Data Lineage Definition:
Data lineage refers to the data’s “line of descent.” In other words, it’s a record of how data got to a specific location and the intermediate steps and transformations that took place as it traveled through business systems. For organizations that depend on data, understanding where data comes from, evaluating its quality, and determining its accuracy are essential to supporting the business. Data lineage essentially provides a map of the data journey that includes all steps along the way, as illustrated below:
“Data lineage is a description of the pathway from the data source to their current location and the alterations made to the data along the pathway.”
— Data Management Association (DAMA)
As data explodes in velocity, variety and veracity, it is important to track the lineage of the data — how it is transformed. Data lineage answers questions such as:
- Where did the data originate?
- What kind of transformations did the data go through?
- Where did the data land?
Why Does Data Lineage Matter?
Understanding the provenance and lineage of data sources is valuable for several reasons:
- Evaluating the trustworthiness of data based on its provenance
- Understanding and correcting sources of error
- Identifying incorrect assumptions about data that may skew analysis
- Providing audit trails for data governance and regulatory purposes
- Ensuring data flows are protected and not subject to tampering
- Identifying and avoiding data duplication to simplify operations and reduce cost
Organizations need visibility to how information moves through various workflow steps to ensure the quality of query results, business reports, business intelligence (BI) dashboards and training sets. Data quality is enhanced when data engineers can track who made a change and why, how something was updated, and which process was used.
Business Value of Data Lineage
While data lineage may seem like an abstract concept, having full visibility to data through its lifecycle can bring value to the business across multiple areas. Some of the key benefits of data lineage management include:
Data lineage helps you evaluate the trustworthiness of data based on its provenance.
Audit and Compliance
Data lineage provides audit trails for data governance and regulatory purposes and reduces the cost of compliance with existing and future regulation.
Data lineage helps you migrate data to the cloud by providing context that enables impact analysis. With data lineage, you can plan your migration and ensure that there’s no impact on downstream data consumers.
Visibility for Data Users
Data lineage provides visibility for self-service analysis by business users – which includes visibility into how data moves and transforms through the data pipelines, business reports, business intelligence dashboards.
Data lineage offers better quality data for better analysis and business results and helps avoid data duplication. It can also help you understand and correct data errors.
Data lineage can help you build an agile data infrastructure that is responsive to change and reduces the cost of application maintenance and new development.
Reduce IT Cost and Risk
Modern enterprises rely on BI and decision support systems (DSS) for almost every decision they make. Examples include features to prioritize in new product designs, where to place advertisements, and what sales and marketing strategies to employ to maximize revenue, profitability and customer loyalty. Getting the data wrong can seriously skew the results and undermine business performance.

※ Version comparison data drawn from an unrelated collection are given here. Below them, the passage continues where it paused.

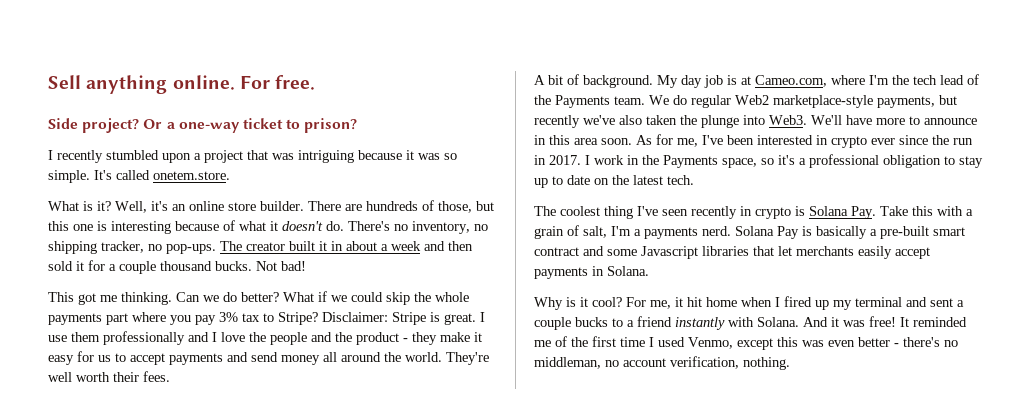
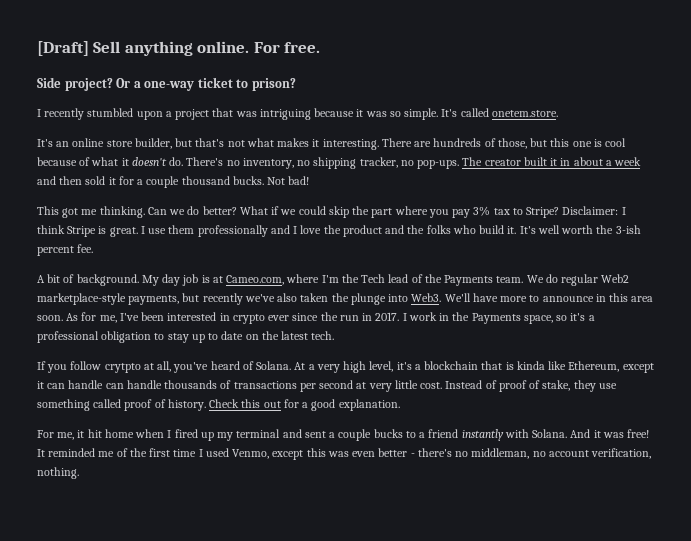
- Sell anything online.
+ [Draft] Sell anything online.
- What is it? Well, it's an online store builder.
+ It's an online store builder, but that's not what makes it interesting.
- There are hundreds of those, but this one is interesting because of what it doesn't do.
+ There are hundreds of those, but this one is cool because of what it doesn't do.
- What if we could skip the whole payments part where you pay 3% tax to Stripe?
+ What if we could skip the part where you pay 3% tax to Stripe?
- Disclaimer: Stripe is great.
+ Disclaimer: I think Stripe is great.
- I use them professionally and I love the people and the product - they make it easy for us to accept payments and send money all around the world. They're well worth their fees.
+ I use them professionally and I love the product and the folks who build it. It's well worth the 3-ish percent fee.
- My day job is at Cameo.com, where I'm the tech lead of the Payments team.
+ My day job is at Cameo.com, where I'm the Tech lead of the Payments team.
- The coolest thing I've seen recently in crypto is Solana Pay. Take this with a grain of salt, I'm a payments nerd. Solana Pay is basically a pre-built smart contract and some Javascript libraries that let merchants easily accept payments in Solana.
- Why is it cool? For me, it hit home when I fired up my terminal and sent a couple bucks to a friend instantly with Solana.
+ If you follow crytpto at all, you've heard of Solana. At a very high level, it's a blockchain that is kinda like Ethereum, except it can handle can handle thousands of transactions per second at very little cost. Instead of proof of stake, they use something called proof of history. Check this out for a good explanation.
+ For me, it hit home when I fired up my terminal and sent a couple bucks to a friend instantly with Solana.

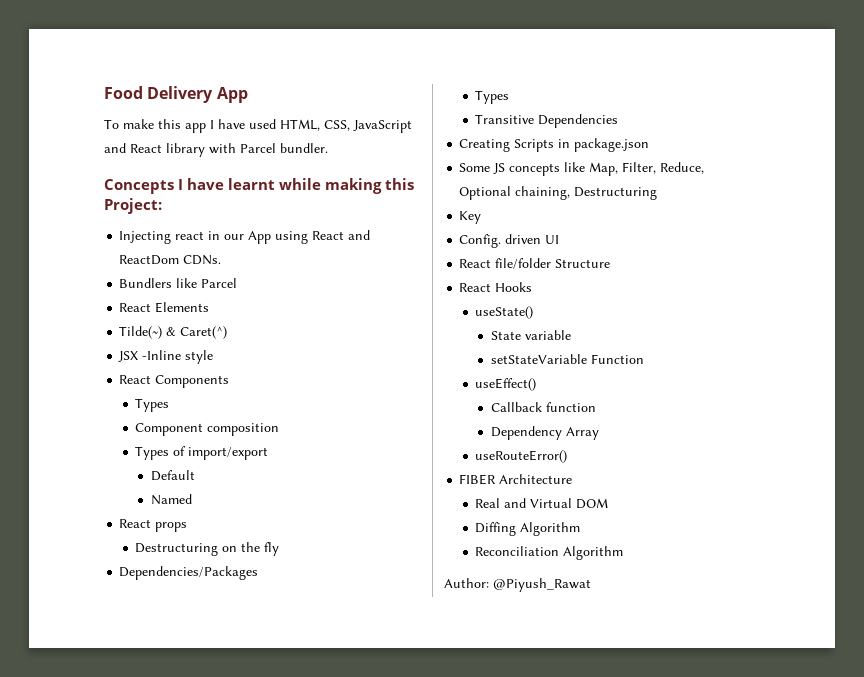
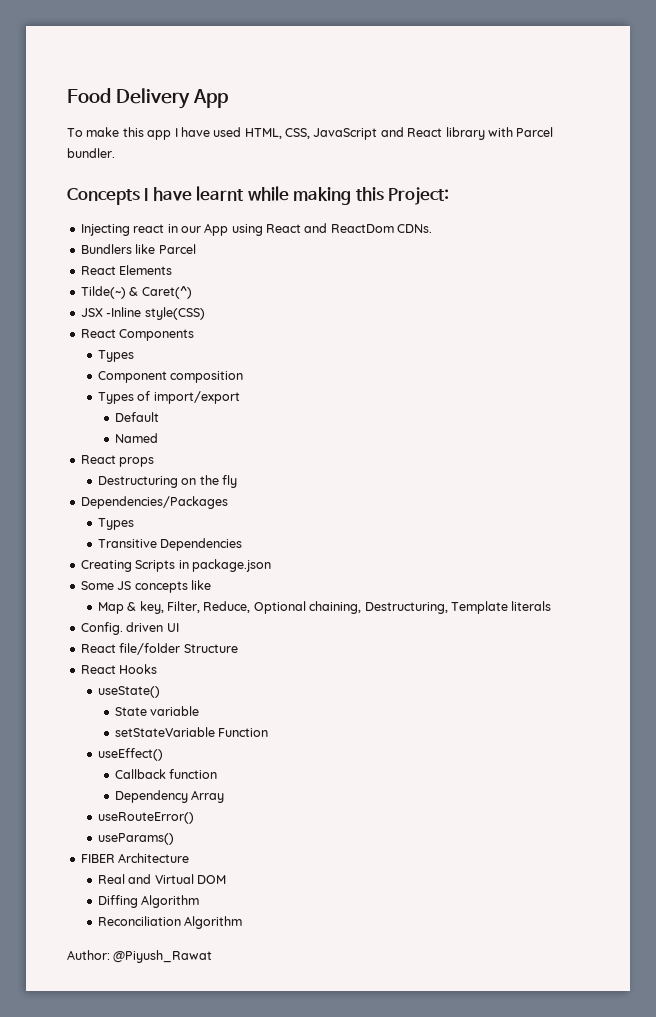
- JSX -Inline style
+ JSX -Inline style(CSS)
- Some JS concepts like Map, Filter, Reduce, Optional chaining, Destructuring
- Key
+ Some JS concepts like
+ Map & key, Filter, Reduce, Optional chaining, Destructuring, Template literals
+ useParams()

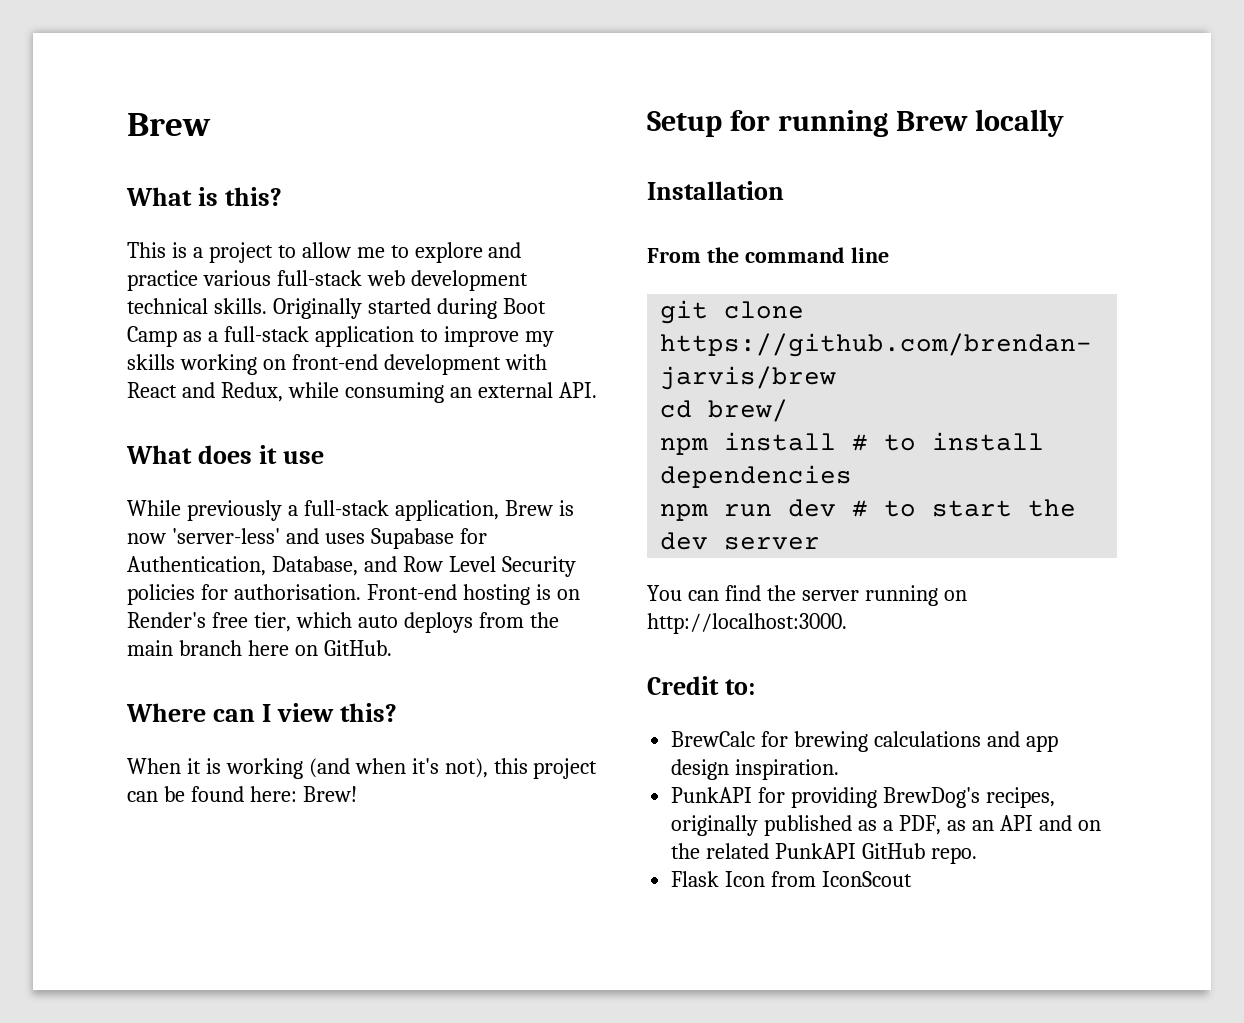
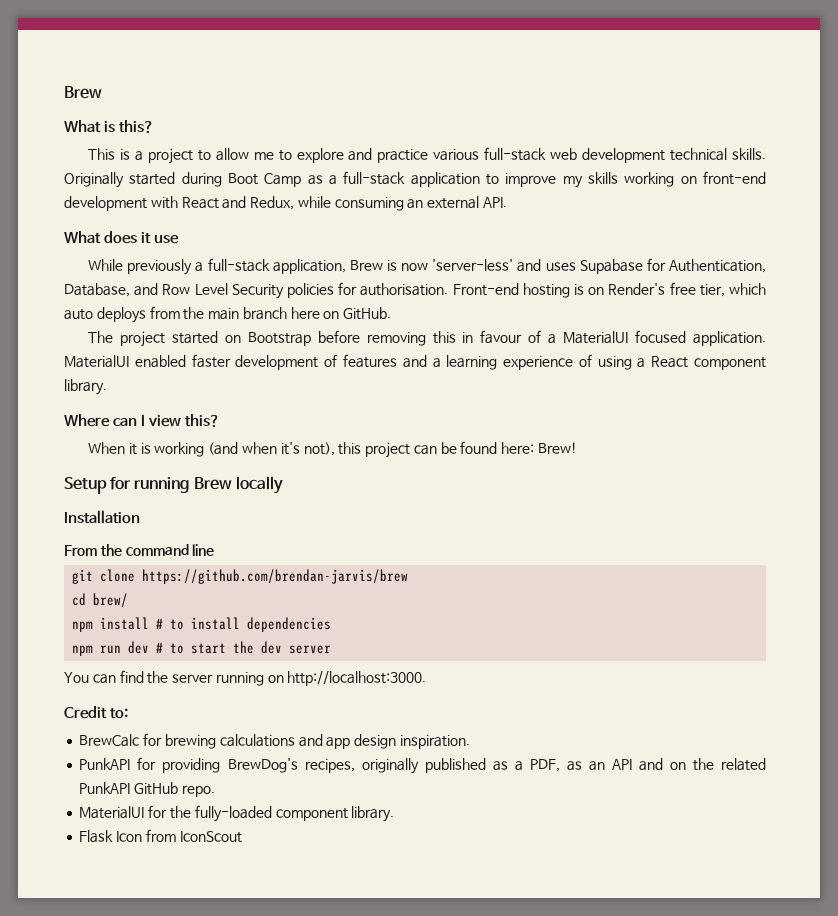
+ The project started on Bootstrap before removing this in favour of a MaterialUI focused application. MaterialUI enabled faster development of features and a learning experience of using a React component library.
+ MaterialUI for the fully-loaded component library.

Better Handling of Evolving Data Sources
As business conditions evolve, systems and data sources change constantly. For example, an analytic application that evaluates customer behavior by looking only at traditional point of sale data is almost sure to be wrong. This method of analysis will have missed e-commerce orders, in-app purchases, and customers across a variety of other sales channels and demographics. While this seems obvious, data bias and undetected problems with data sources is a problem that even the most sophisticated organizations can easily fall into.
Managing Data Lineage
In data lake environments, managing data lineage is especially critical. Data lakes contain diverse datasets, in different formats that come from a wide variety of sources. For example, data lakes may contain images, video files, log files, documents, raw text or files in formats such as JSON, CSV, Apache Parquet or Optimized Row Columnar (ORC) formats. Also, datasets in the data lake are continually being added to, often at a rapid pace, and a variety of tools may access and process this raw data, resulting in additional derivative datasets.
When these issues of variety and velocity are coupled with the sheer volume of data, it becomes impossible for individuals to manually track the origins and details about every data item. In data lake environments, metadata management must be automated. When managing data lakes, metadata management is a particular concern. Unlike the data itself stored in the data lake, metadata is “the data about the data.” Metadata can take a variety of forms. For example, technical metadata may contain supplementary information about the data type, format and structure (schema). Business metadata may contain information about business objects and descriptions. Operational metadata typically contains information about data processing critical to tracking data lineage.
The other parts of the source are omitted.